#### [WHAT YOU NEED TO DO]
Everything in the listing below should be written out again exactly, except the pictures.

#### [EXCERPTED DATA]
·····
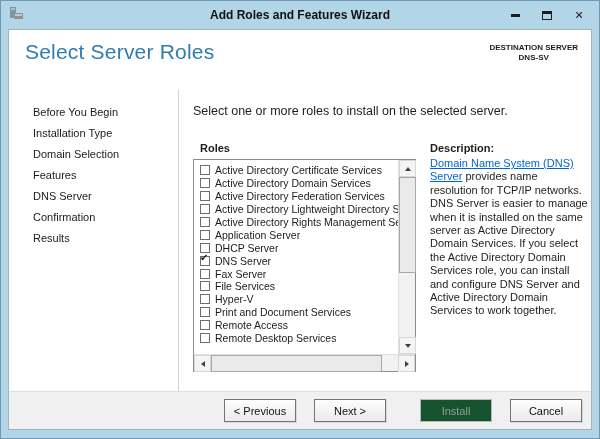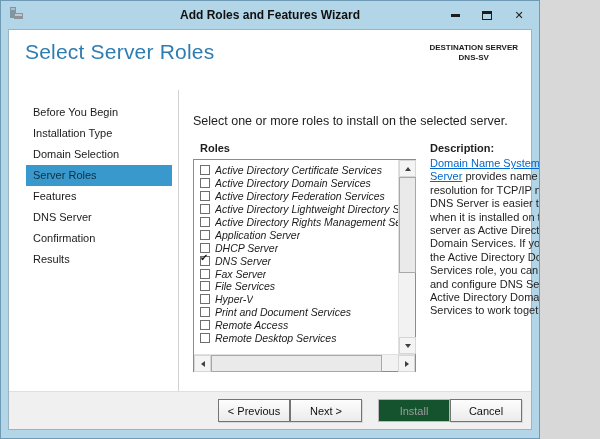--- a/index.html
+++ b/index.html
@@ -6,7 +6,7 @@
   html,body { background:#d8d8d8; font-family:"Liberation Sans","DejaVu Sans",sans-serif; }
 
   .window {
-    position:relative; width:540px; height:439px;
+    position:relative; width:600px; height:439px;
     background:#b2d5e7; border:1px solid #6e9ab5;
     overflow:hidden;
   }

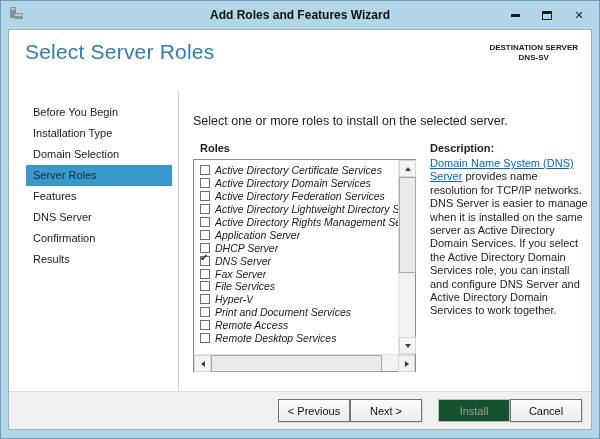--- a/index.html
+++ b/index.html
@@ -39,7 +39,7 @@
 
   
   .main { position:absolute; left:171px; top:60px; right:0; bottom:38px; background:#fff; }
-  .instruction { position:absolute; left:13px; top:24px; font-size:12.5px; color:#1e1e1e; }
+  .instruction { position:absolute; left:13px; top:14px; font-size:12.5px; color:#1e1e1e; }
   .roles-label, .desc-label { position:absolute; top:52px; font-size:11px; font-weight:bold; color:#1e1e1e; }
   .roles-label { left:20px; }
   .desc-label  { left:250px; }

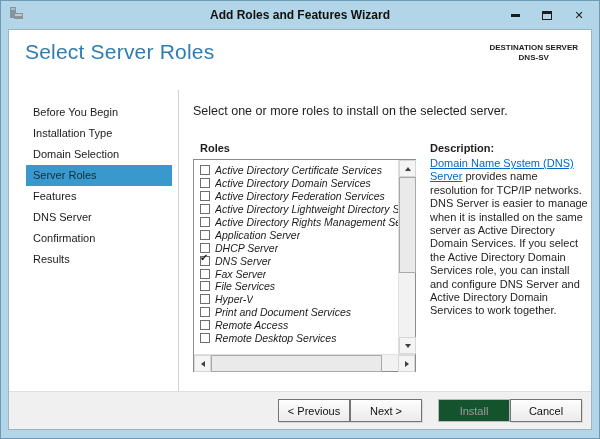--- a/index.html
+++ b/index.html
@@ -125,7 +125,6 @@
         <div class="nav-item">Before You Begin</div>
         <div class="nav-item">Installation Type</div>
         <div class="nav-item">Domain Selection</div>
-        <div class="nav-item selected">Server Roles</div>
         <div class="nav-item">Features</div>
         <div class="nav-item">DNS Server</div>
         <div class="nav-item">Confirmation</div>

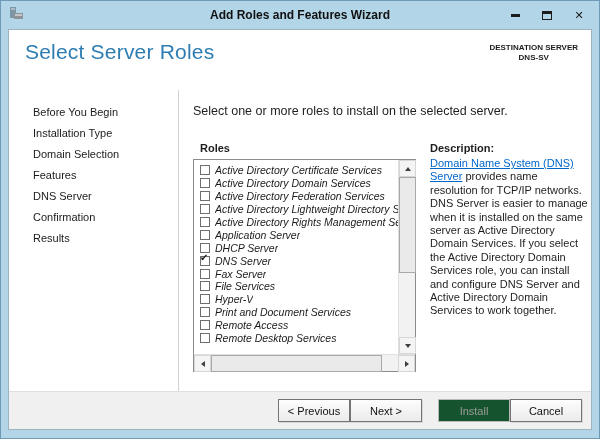--- a/index.html
+++ b/index.html
@@ -45,7 +45,7 @@
   .desc-label  { left:250px; }
 
   
-  .listbox { position:absolute; left:13px; top:69px; width:223px; height:213px; border:1px solid #8c8c8c; background:#fff;font-style:italic; }
+  .listbox { position:absolute; left:13px; top:69px; width:223px; height:213px; border:1px solid #8c8c8c; background:#fff; }
   .rows { position:absolute; left:0; top:0; right:17px; bottom:17px; overflow:hidden; padding:4px 0 0 6px; }
   .role-row { display:flex; align-items:center; height:12.9px; white-space:nowrap; }
   .checkbox { flex:0 0 auto; position:relative; width:10px; height:10px; border:1px solid #6e6e6e; background:#fff; margin-right:5px; }

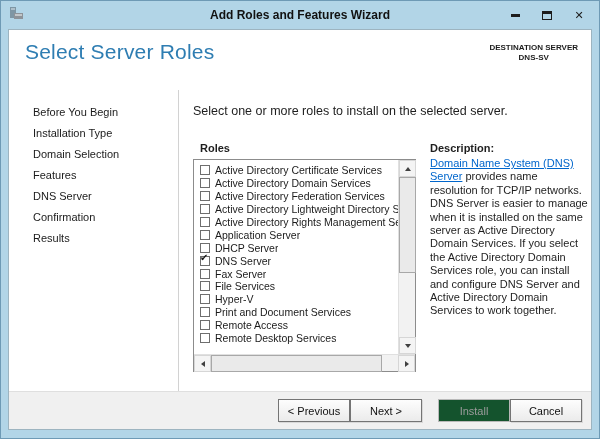--- a/index.html
+++ b/index.html
@@ -74,7 +74,7 @@
 
   
   .footer { position:absolute; left:0; right:0; bottom:0; height:38px; background:#f0f0f0; border-top:1px solid #dfdfdf; }
-  .btn-row { position:absolute; right:9px; top:7px; display:flex; gap:0; }
+  .btn-row { position:absolute; right:9px; top:7px; display:flex; gap:18px; }
   .btn {
     width:72px; height:23px; font-family:inherit; font-size:11px; color:#111;
     background:linear-gradient(#fdfdfd,#ebebeb); border:1px solid #747474;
·····
#### [RESPONSE TO THE TASK]
--- a/index.html
+++ b/index.html
@@ -6,7 +6,7 @@
   html,body { background:#d8d8d8; font-family:"Liberation Sans","DejaVu Sans",sans-serif; }
 
   .window {
-    position:relative; width:540px; height:439px;
+    position:relative; width:600px; height:439px;
     background:#b2d5e7; border:1px solid #6e9ab5;
     overflow:hidden;
   }

--- a/index.html
+++ b/index.html
@@ -39,7 +39,7 @@
 
   
   .main { position:absolute; left:171px; top:60px; right:0; bottom:38px; background:#fff; }
-  .instruction { position:absolute; left:13px; top:24px; font-size:12.5px; color:#1e1e1e; }
+  .instruction { position:absolute; left:13px; top:14px; font-size:12.5px; color:#1e1e1e; }
   .roles-label, .desc-label { position:absolute; top:52px; font-size:11px; font-weight:bold; color:#1e1e1e; }
   .roles-label { left:20px; }
   .desc-label  { left:250px; }

--- a/index.html
+++ b/index.html
@@ -125,7 +125,6 @@
         <div class="nav-item">Before You Begin</div>
         <div class="nav-item">Installation Type</div>
         <div class="nav-item">Domain Selection</div>
-        <div class="nav-item selected">Server Roles</div>
         <div class="nav-item">Features</div>
         <div class="nav-item">DNS Server</div>
         <div class="nav-item">Confirmation</div>

--- a/index.html
+++ b/index.html
@@ -45,7 +45,7 @@
   .desc-label  { left:250px; }
 
   
-  .listbox { position:absolute; left:13px; top:69px; width:223px; height:213px; border:1px solid #8c8c8c; background:#fff;font-style:italic; }
+  .listbox { position:absolute; left:13px; top:69px; width:223px; height:213px; border:1px solid #8c8c8c; background:#fff; }
   .rows { position:absolute; left:0; top:0; right:17px; bottom:17px; overflow:hidden; padding:4px 0 0 6px; }
   .role-row { display:flex; align-items:center; height:12.9px; white-space:nowrap; }
   .checkbox { flex:0 0 auto; position:relative; width:10px; height:10px; border:1px solid #6e6e6e; background:#fff; margin-right:5px; }

--- a/index.html
+++ b/index.html
@@ -74,7 +74,7 @@
 
   
   .footer { position:absolute; left:0; right:0; bottom:0; height:38px; background:#f0f0f0; border-top:1px solid #dfdfdf; }
-  .btn-row { position:absolute; right:9px; top:7px; display:flex; gap:0; }
+  .btn-row { position:absolute; right:9px; top:7px; display:flex; gap:18px; }
   .btn {
     width:72px; height:23px; font-family:inherit; font-size:11px; color:#111;
     background:linear-gradient(#fdfdfd,#ebebeb); border:1px solid #747474;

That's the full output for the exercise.